The Department of Trade and Industry's (DTI) annual Home Surveillance System found an alarming number of serious accidents caused by seemingly harmless items.

Many were accidents which, with a little care and attention, could have been prevented.

In the UK, 76 people are killed in domestic accidents each week - more than die in road accidents.

Every day 55 pre-school children go to A and E with burns and scalds suffered in the homes, mostly from cups of hot tea



Although the report highlighted fires, carbon monoxide poisonings and DIY accidents as the main causes of household injuries there were a number of other, less foreseen, accident sources.

Researchers found that small children in particular were getting badly burnt by hot food and drinks.

They had spotted brightly coloured tea cosies and table mats and tried to reach for them, sending boiling hot food and scalding tea all over themselves.

Nearly 800 people a year are injured in accidents involving sponges and loofahs - these ranged from children sticking parts of the sponge up their noses to people slipping on them in the bath or cutting their hands after using them to clean glasses.

Nearly 6,000 people were hurt after tripping over their trousers or falling down stairs while pulling them up.

Lady in hospital bed
Thousands of people are injured each year in the home

And 10,773 are hurt each year in accidents involving socks and tights: Many trip over the items and children sometimes wrap them round their necks, strangling themselves.

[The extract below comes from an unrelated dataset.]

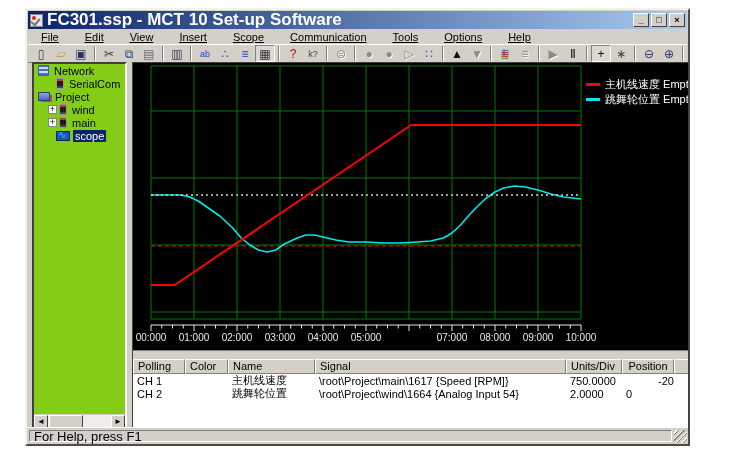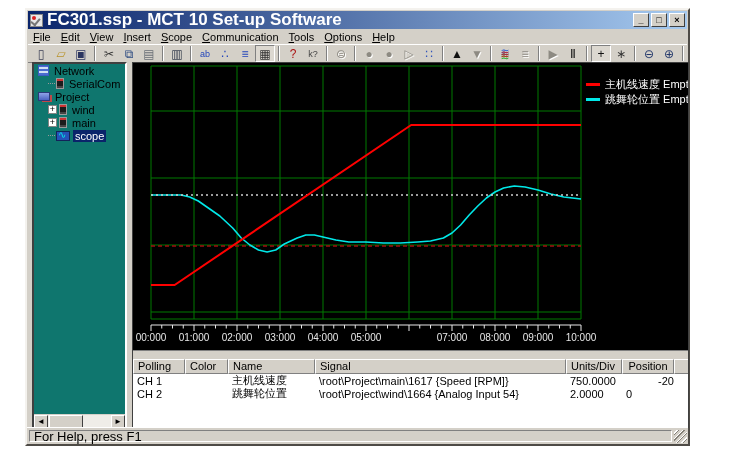"File" .menu-item { padding: 1px 5px -> 1px 13px; text-decoration: none -> underline }
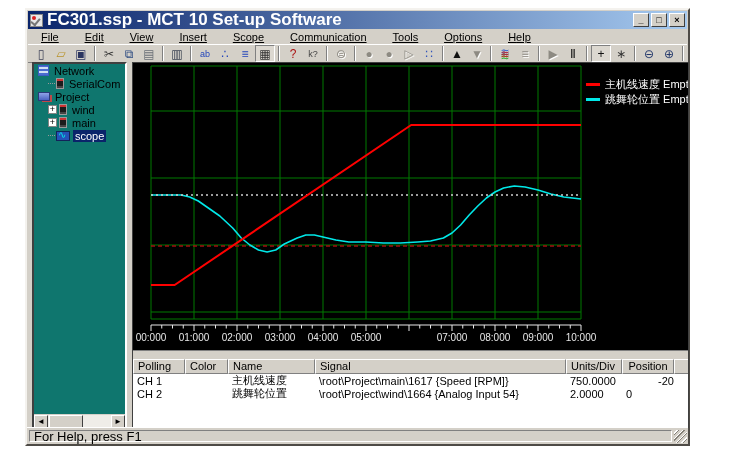"Network" .treepanel { background: #0f766e -> #84cc16 }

A DTI spokeswoman said the figures highlighted areas of home safety that might otherwise be overlooked.

"Every day 55 pre-school children go to A and E with burns and scalds suffered in the homes, mostly from cups of hot tea," she said.

Household items

Other injuries included:

  • 13,132 people injured after incidents involving boiling vegetables
  • 1,810 people walking into tree trunks or cutting their hands on them and 1,171 after accidents involving leaves, such as slipping
  • Incidents involving bird baths accounted for 311 trips to casualty
  • 3,421 people are injured annually in accidents involving clothes baskets
A spokesman for the Royal Society for the Prevention of Accidents (ROSPA) said the report highlighted a number of serious concerns.

"It does show how easy it is to have an accident in the home with the most harmless of items. They can cause serious injuries.

"We are more likely to have an accident in the home than anywhere else."

The findings are reported in New Scientist magazine.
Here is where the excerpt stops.